§ **PROBLEM DESCRIPTION**
In the listing that follows, the lines starting at the one containing "shipping: 35.95 -> 50.65" and ending at the one containing "total: 1937.65 -> 2140.58" are to be returned exactly, both boundary lines included, and no others.

§ **RECORD EXCERPTS**
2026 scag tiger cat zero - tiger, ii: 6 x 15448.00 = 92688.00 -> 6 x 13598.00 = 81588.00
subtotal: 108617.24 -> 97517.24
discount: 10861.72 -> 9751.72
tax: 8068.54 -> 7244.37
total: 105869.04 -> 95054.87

* * *

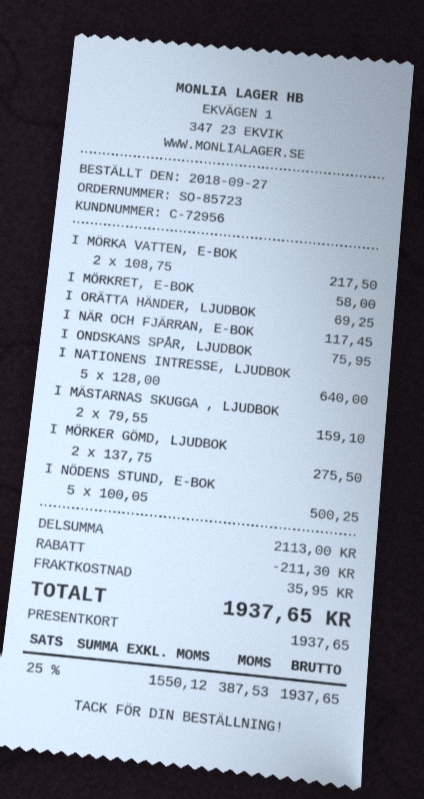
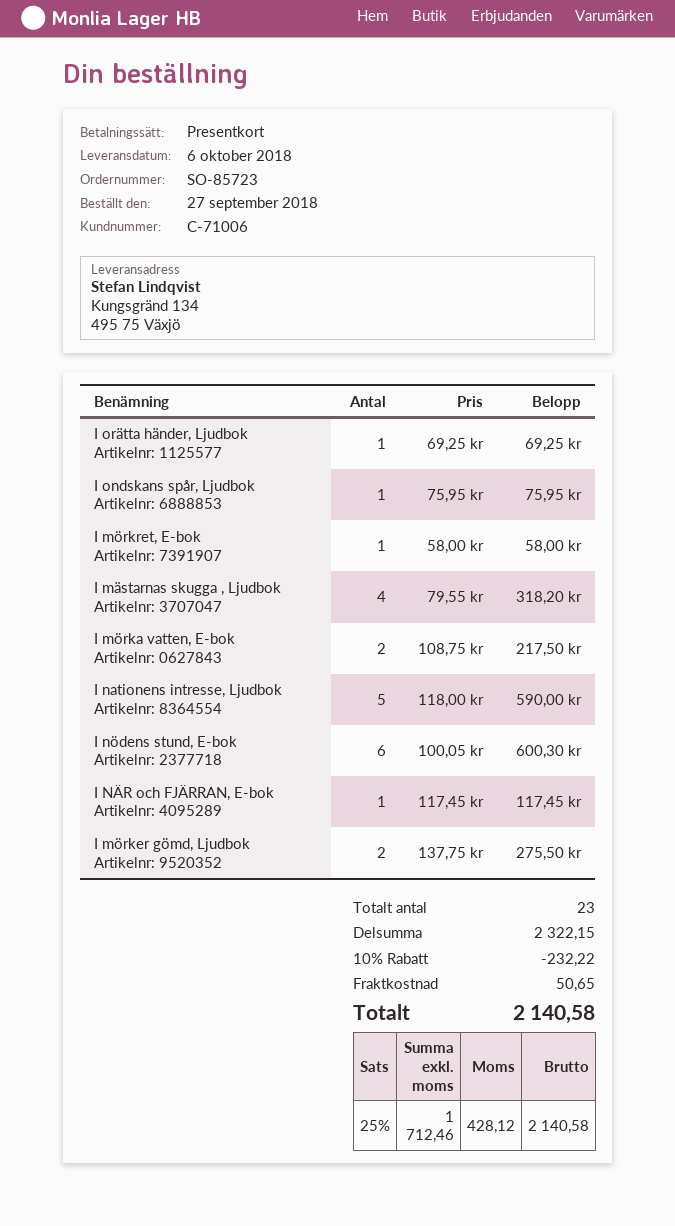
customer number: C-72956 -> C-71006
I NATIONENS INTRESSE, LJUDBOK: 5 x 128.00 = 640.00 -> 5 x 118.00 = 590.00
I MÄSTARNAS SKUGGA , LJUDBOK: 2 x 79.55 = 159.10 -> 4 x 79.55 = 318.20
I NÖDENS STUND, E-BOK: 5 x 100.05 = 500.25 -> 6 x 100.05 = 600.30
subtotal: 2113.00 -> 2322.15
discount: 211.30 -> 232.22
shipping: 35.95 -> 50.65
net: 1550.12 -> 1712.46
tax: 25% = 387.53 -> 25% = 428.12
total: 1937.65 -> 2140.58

§ **OUTPUT BELOW**
shipping: 35.95 -> 50.65
net: 1550.12 -> 1712.46
tax: 25% = 387.53 -> 25% = 428.12
total: 1937.65 -> 2140.58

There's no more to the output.